Lines holding the string "MySQL" in the listing below are to be copied.

DATA UNDER STUDY:
..............................

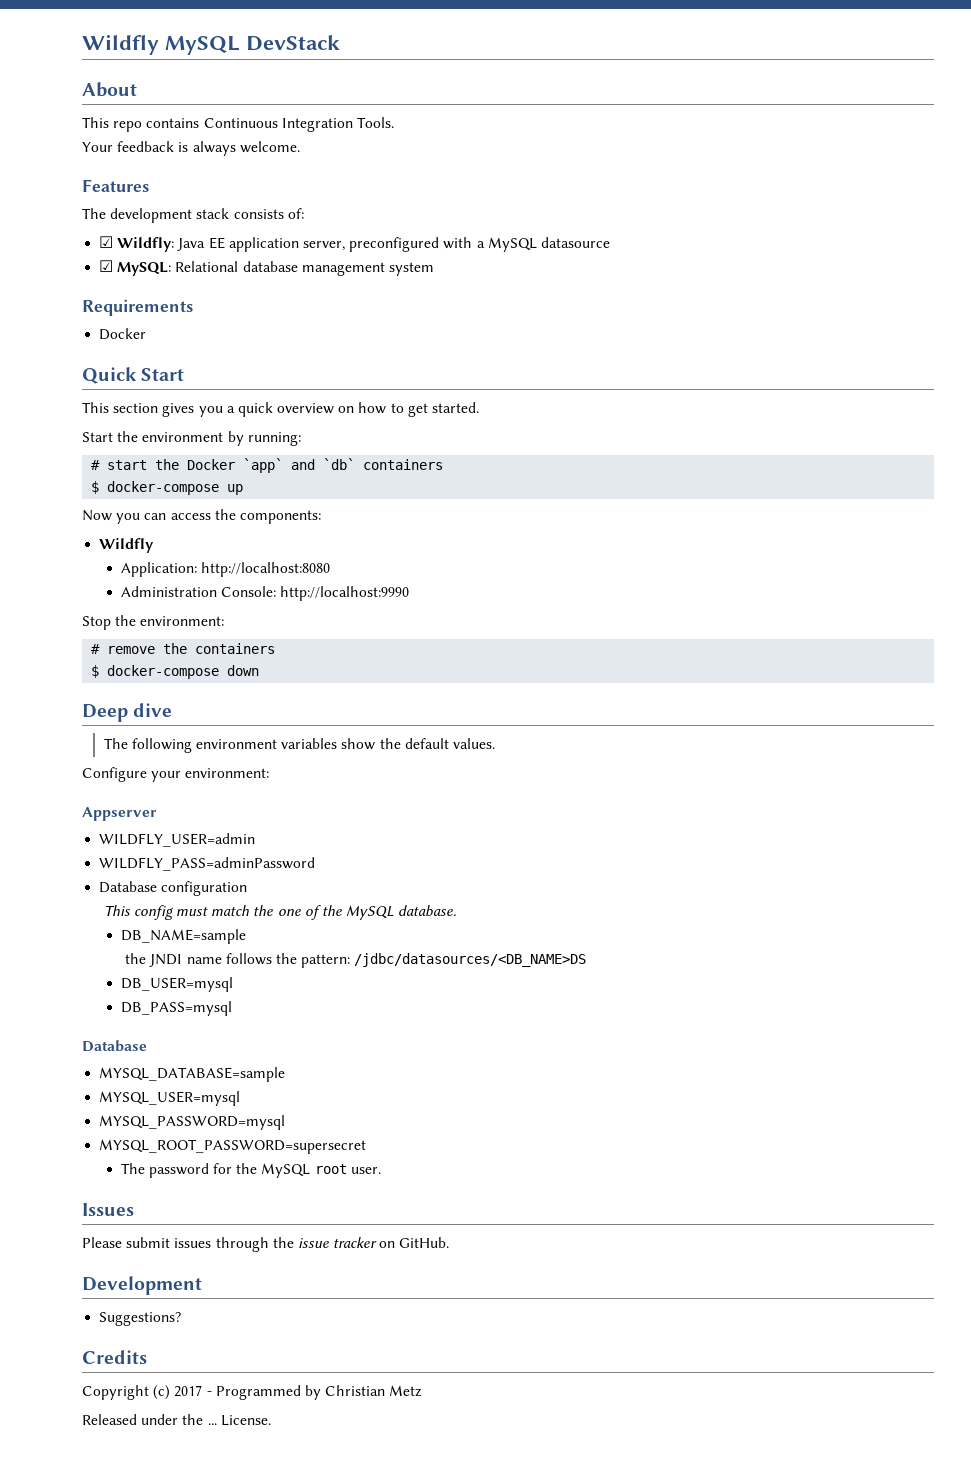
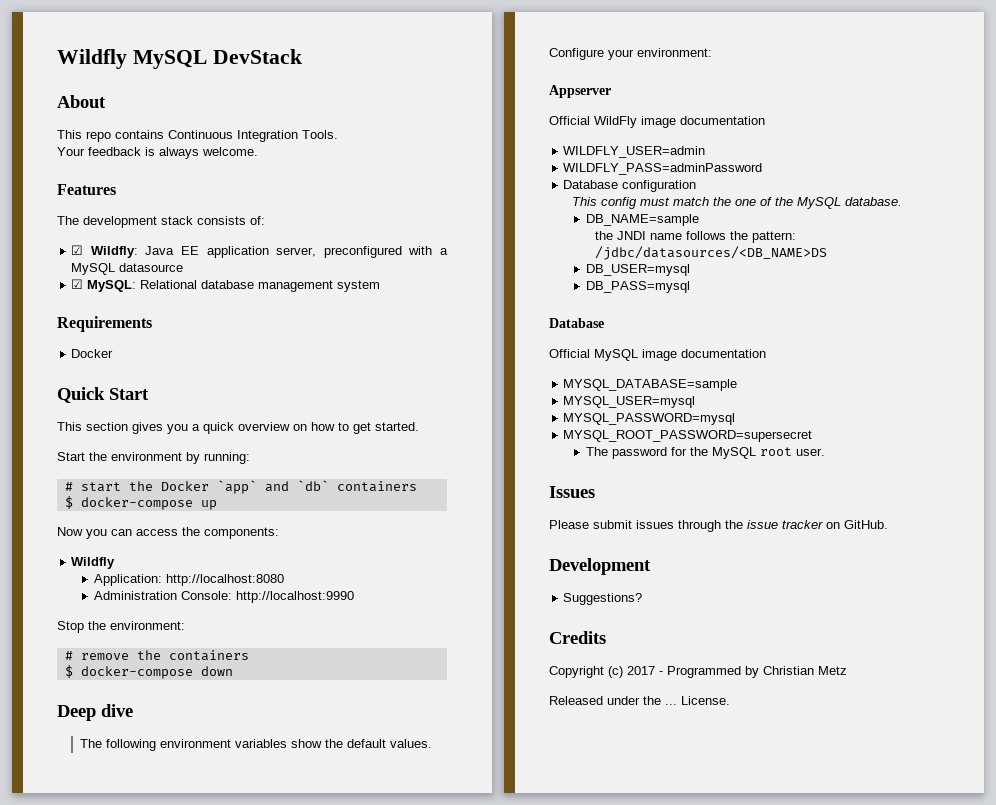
(157, 814) none -> [549,116,765,128] // Official WildFly image documentation
(147, 1046) none -> [549,349,766,361] // Official MySQL image documentation

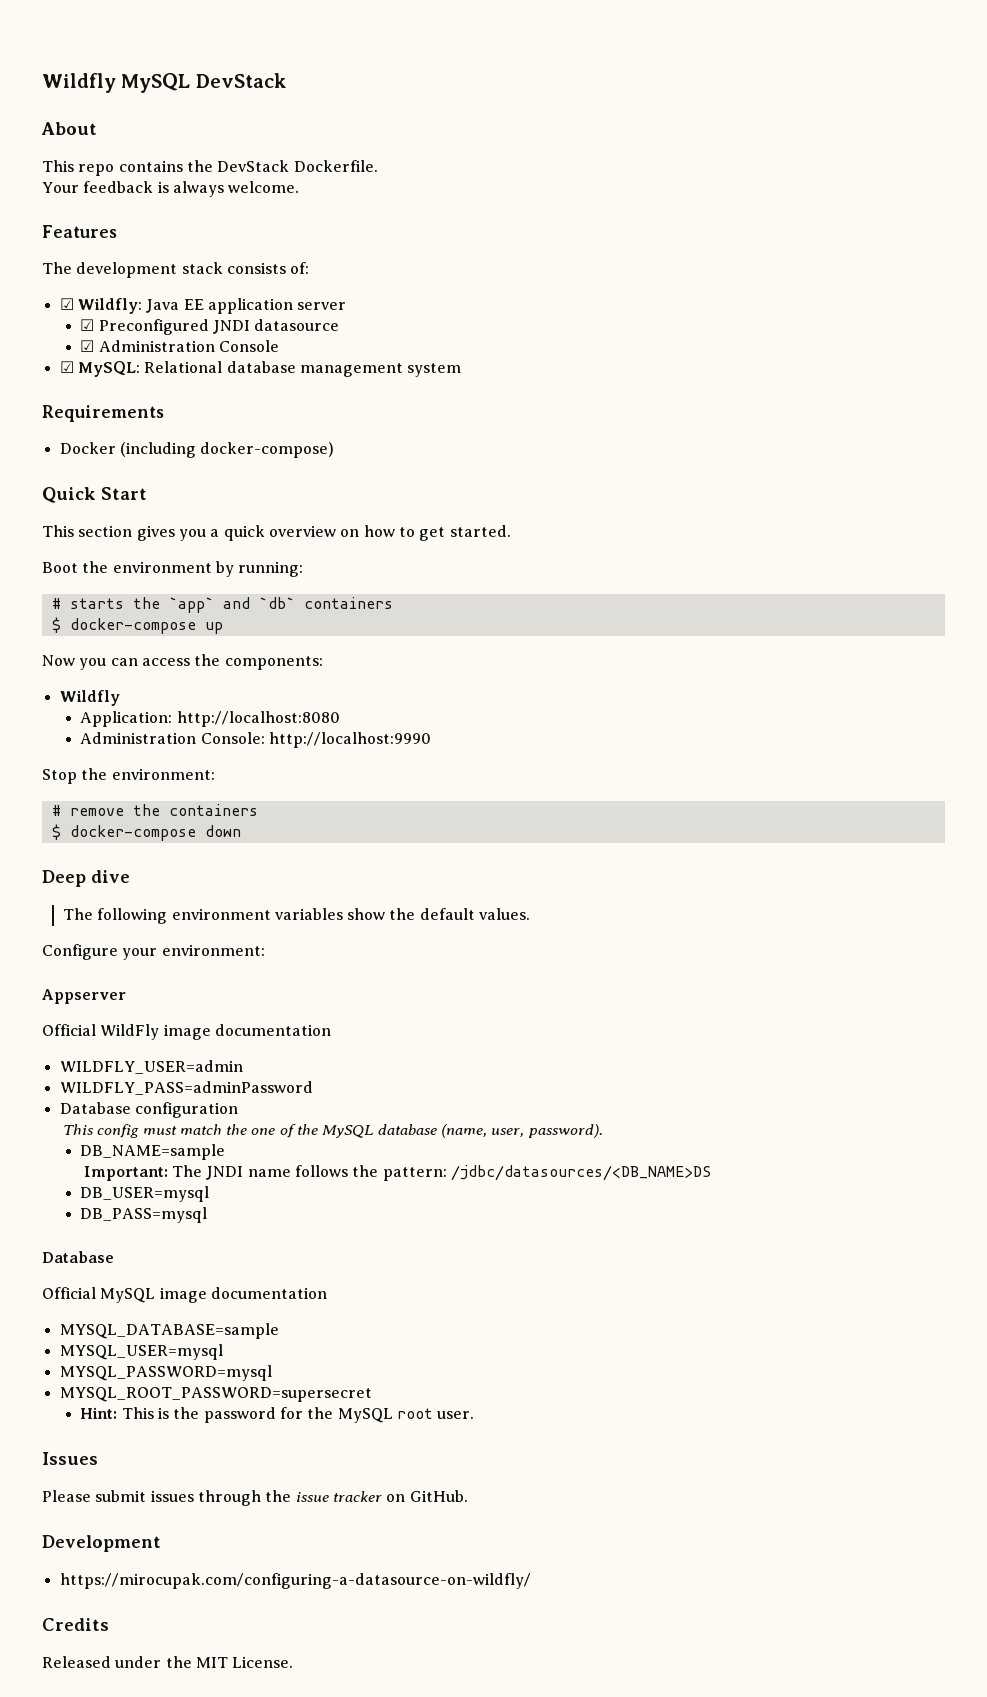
[168,130,338,142] Continuous Integration Tools. -> [186,160,378,172] the DevStack Dockerfile.
[276,246,448,258] [71,263,184,275] server, preconfigured with a MySQL datasource -> [297,302,347,310] [80,319,340,335] [80,340,280,352] server // ☑ Preconfigured JNDI datasource // ☑ Administration Console
(114, 353) none -> [119,442,335,458] (including docker-compose)
[57,452,85,461] Start -> [42,562,78,573] Boot
[80,481,209,492] start the Docker -> [69,597,160,609] starts the
[844,197,902,206] database. -> [377,1124,603,1138] database (name, user, password).
[594,231,613,240] the -> [83,1165,203,1181] Important: The
[586,447,609,456] The -> [80,1407,200,1419] Hint: This is the
[563,593,643,605] Suggestions? -> [59,1573,531,1589] https://mirocupak.com/configuring-a-datasource-on-wildfly/
[549,666,847,678] // Copyright (c) 2017 - Programmed by Christian Metz -> (109, 1624) none
[665,704,677,705] ... -> [195,1657,228,1668] MIT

..............................

REPLY TO THE EXERCISE:
(147, 1046) none -> [549,349,766,361] // Official MySQL image documentation
[276,246,448,258] [71,263,184,275] server, preconfigured with a MySQL datasource -> [297,302,347,310] [80,319,340,335] [80,340,280,352] server // ☑ Preconfigured JNDI datasource // ☑ Administration Console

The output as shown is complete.